* _THE PROBLEM_
List every line below containing "status".

** EXTRACTED RECORDS follows **

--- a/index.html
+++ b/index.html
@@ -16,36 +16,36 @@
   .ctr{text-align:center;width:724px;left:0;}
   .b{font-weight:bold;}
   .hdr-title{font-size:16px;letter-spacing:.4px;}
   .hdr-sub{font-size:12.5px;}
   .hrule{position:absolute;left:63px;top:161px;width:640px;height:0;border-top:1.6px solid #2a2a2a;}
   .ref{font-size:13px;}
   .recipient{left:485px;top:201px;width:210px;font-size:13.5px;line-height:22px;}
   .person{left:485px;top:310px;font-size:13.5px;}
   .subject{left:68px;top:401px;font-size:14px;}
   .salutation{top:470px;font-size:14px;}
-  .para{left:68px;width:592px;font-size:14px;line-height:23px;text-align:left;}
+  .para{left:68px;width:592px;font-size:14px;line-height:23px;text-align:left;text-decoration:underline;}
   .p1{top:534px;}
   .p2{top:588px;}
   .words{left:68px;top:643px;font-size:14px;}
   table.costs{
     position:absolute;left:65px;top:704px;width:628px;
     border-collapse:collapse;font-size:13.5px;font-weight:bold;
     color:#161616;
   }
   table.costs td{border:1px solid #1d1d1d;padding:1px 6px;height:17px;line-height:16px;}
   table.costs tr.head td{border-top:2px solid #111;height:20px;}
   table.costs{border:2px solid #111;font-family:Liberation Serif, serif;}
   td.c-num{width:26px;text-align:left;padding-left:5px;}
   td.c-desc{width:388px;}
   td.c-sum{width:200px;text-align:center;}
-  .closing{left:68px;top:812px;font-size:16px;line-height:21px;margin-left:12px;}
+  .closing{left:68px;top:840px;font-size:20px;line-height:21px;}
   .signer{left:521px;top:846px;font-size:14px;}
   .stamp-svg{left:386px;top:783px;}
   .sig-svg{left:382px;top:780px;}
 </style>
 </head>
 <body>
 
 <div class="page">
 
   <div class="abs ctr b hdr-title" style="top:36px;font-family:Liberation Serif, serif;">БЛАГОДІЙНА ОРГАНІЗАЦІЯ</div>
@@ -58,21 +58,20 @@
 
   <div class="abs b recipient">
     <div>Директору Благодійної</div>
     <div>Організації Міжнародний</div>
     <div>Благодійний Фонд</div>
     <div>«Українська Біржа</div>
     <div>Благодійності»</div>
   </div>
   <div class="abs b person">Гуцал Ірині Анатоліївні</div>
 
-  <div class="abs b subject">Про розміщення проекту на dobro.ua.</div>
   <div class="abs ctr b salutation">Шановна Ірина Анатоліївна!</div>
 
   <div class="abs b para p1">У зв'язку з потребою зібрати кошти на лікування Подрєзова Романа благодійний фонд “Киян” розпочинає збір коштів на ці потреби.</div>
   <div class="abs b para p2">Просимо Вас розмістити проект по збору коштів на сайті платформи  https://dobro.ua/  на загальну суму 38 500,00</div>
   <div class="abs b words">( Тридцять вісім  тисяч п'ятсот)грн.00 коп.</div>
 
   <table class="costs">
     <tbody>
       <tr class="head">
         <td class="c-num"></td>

** End of EXTRACTED RECORDS **
** EXTRACTED RECORDS follows **

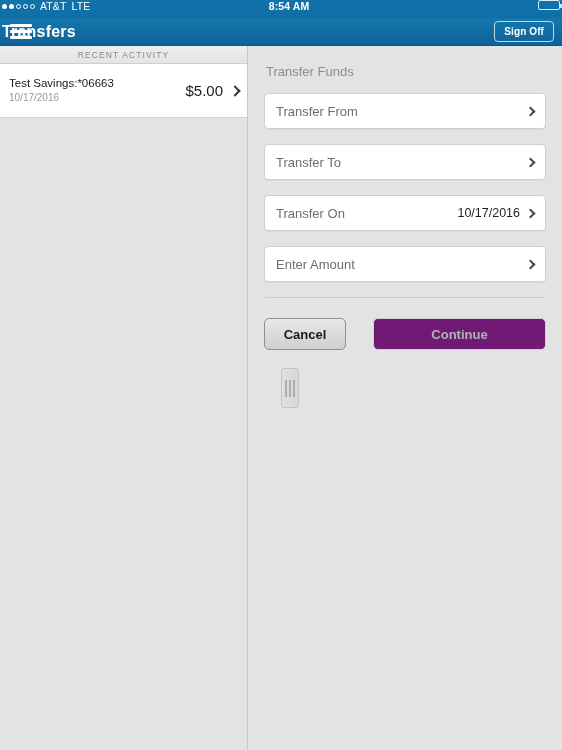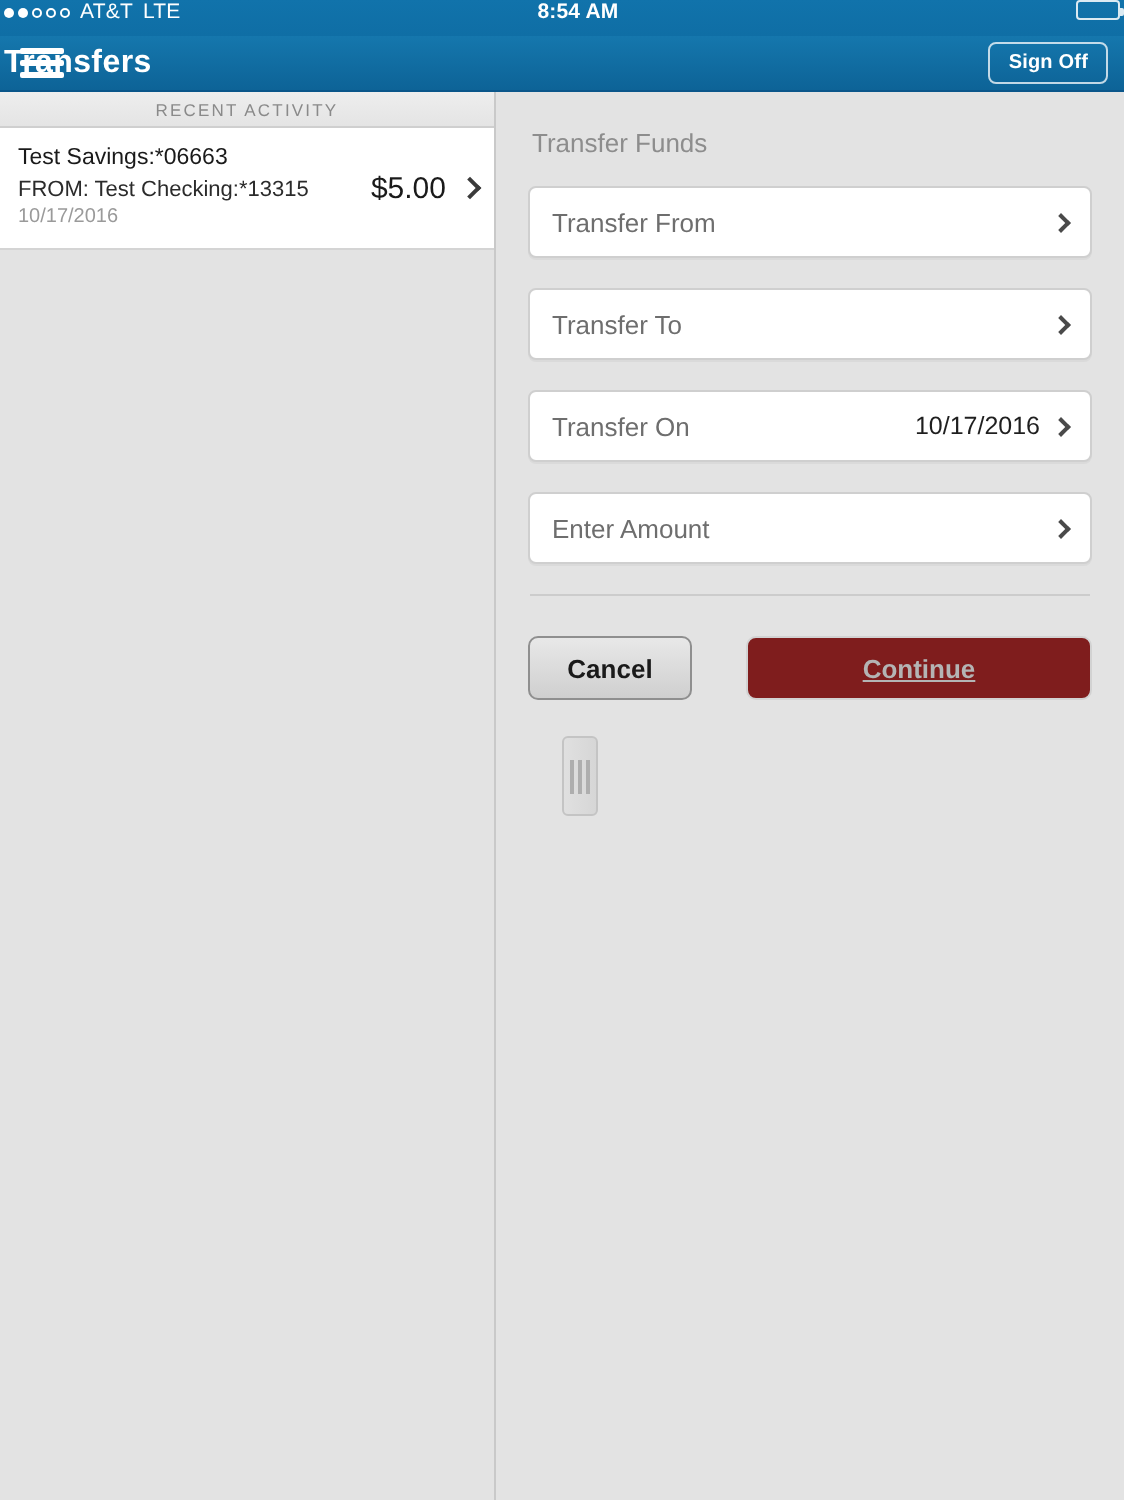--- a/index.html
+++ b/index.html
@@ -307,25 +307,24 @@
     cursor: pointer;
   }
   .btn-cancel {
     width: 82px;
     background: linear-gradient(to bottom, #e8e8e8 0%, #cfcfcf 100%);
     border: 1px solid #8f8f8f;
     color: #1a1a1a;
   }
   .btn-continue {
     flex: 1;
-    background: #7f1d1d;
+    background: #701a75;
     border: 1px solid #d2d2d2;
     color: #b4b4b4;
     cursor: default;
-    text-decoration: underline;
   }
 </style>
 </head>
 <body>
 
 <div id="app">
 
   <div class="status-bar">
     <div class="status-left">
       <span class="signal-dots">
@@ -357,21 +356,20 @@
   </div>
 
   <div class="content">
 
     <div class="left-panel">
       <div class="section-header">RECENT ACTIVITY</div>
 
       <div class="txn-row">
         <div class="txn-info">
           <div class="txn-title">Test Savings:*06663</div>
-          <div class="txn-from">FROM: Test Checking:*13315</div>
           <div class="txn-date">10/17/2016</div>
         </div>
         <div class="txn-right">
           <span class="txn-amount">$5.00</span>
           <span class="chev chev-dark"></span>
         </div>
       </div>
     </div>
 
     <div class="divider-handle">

** End of EXTRACTED RECORDS **

* _ANSWER_
   <div class="status-bar">
     <div class="status-left">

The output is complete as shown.